━━━━━ Supplied data ━━━━━

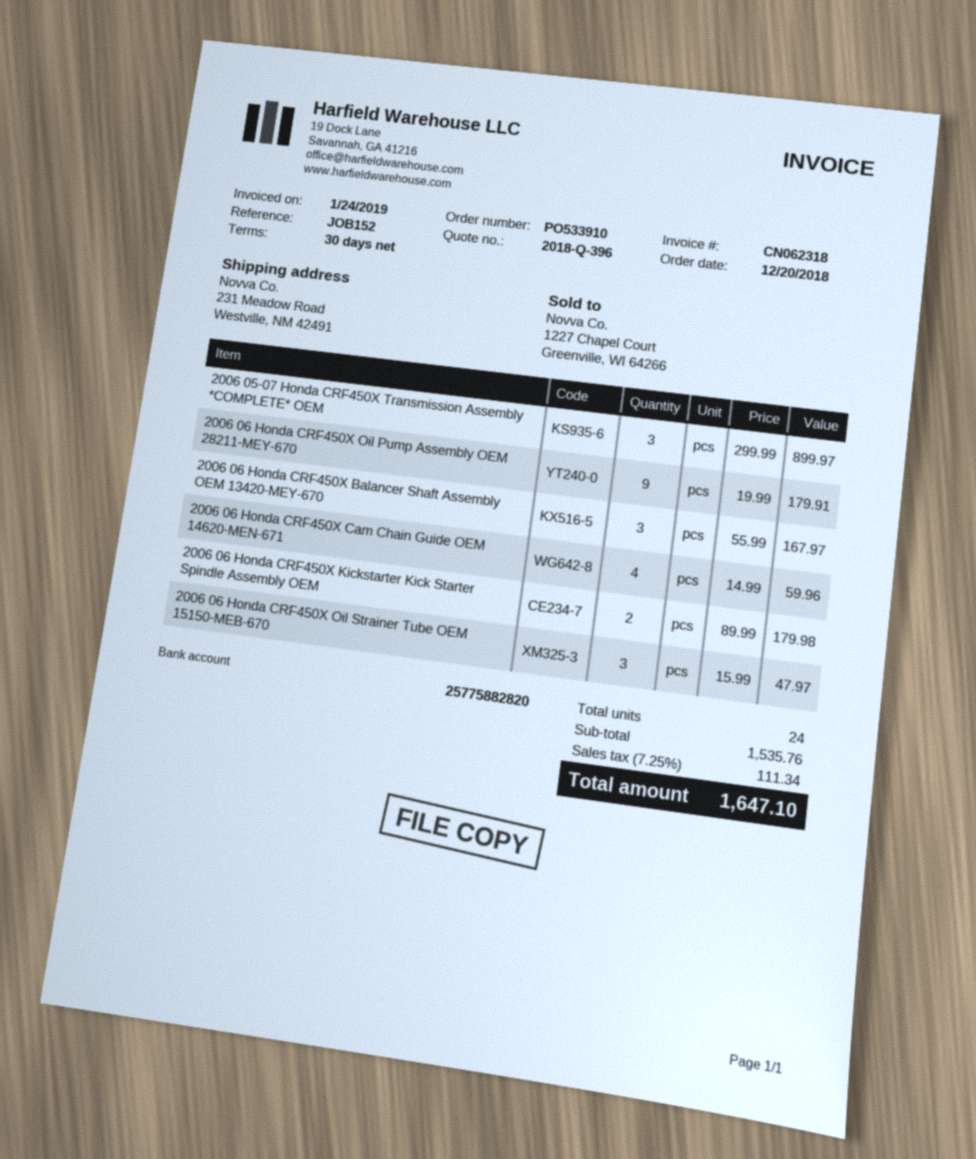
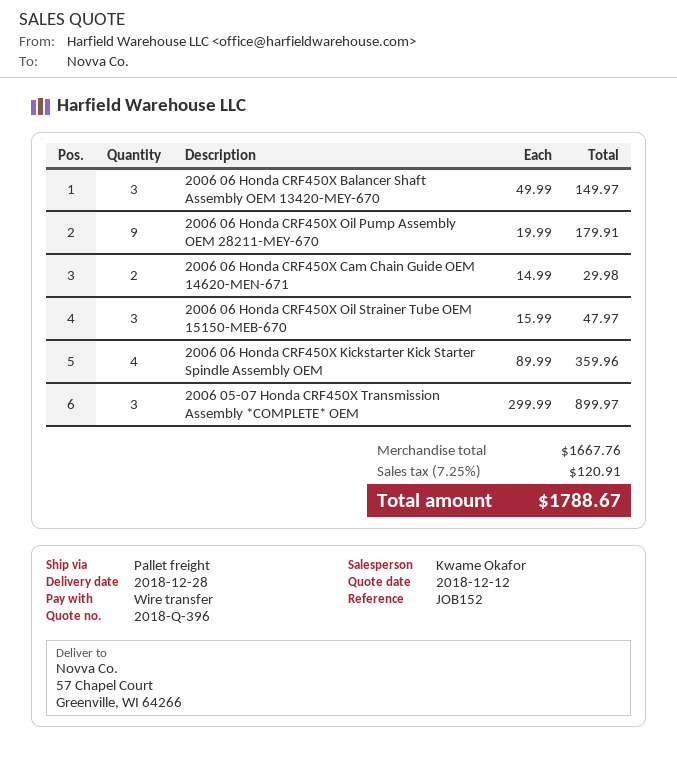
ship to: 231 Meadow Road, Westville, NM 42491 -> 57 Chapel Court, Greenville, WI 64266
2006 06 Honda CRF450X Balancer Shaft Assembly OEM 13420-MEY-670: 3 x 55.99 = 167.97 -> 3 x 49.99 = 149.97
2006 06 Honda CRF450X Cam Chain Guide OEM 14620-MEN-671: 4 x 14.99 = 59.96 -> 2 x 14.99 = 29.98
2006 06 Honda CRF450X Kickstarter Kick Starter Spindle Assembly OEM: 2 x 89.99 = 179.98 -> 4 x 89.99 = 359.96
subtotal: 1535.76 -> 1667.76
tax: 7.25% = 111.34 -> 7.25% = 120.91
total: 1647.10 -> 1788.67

━━━━━
━━━━━ Supplied data ━━━━━

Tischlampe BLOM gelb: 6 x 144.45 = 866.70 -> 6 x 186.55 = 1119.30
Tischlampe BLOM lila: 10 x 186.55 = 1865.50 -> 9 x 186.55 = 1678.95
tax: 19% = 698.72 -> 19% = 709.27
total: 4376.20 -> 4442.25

━━━━━

■ **What to work on**: All that belongs in the answer is the run of lines above from the line containing "ship to: 231" through the line containing "total: 1647.10 -> 1788.67", exactly as written.

■ **Written response**:
ship to: 231 Meadow Road, Westville, NM 42491 -> 57 Chapel Court, Greenville, WI 64266
2006 06 Honda CRF450X Balancer Shaft Assembly OEM 13420-MEY-670: 3 x 55.99 = 167.97 -> 3 x 49.99 = 149.97
2006 06 Honda CRF450X Cam Chain Guide OEM 14620-MEN-671: 4 x 14.99 = 59.96 -> 2 x 14.99 = 29.98
2006 06 Honda CRF450X Kickstarter Kick Starter Spindle Assembly OEM: 2 x 89.99 = 179.98 -> 4 x 89.99 = 359.96
subtotal: 1535.76 -> 1667.76
tax: 7.25% = 111.34 -> 7.25% = 120.91
total: 1647.10 -> 1788.67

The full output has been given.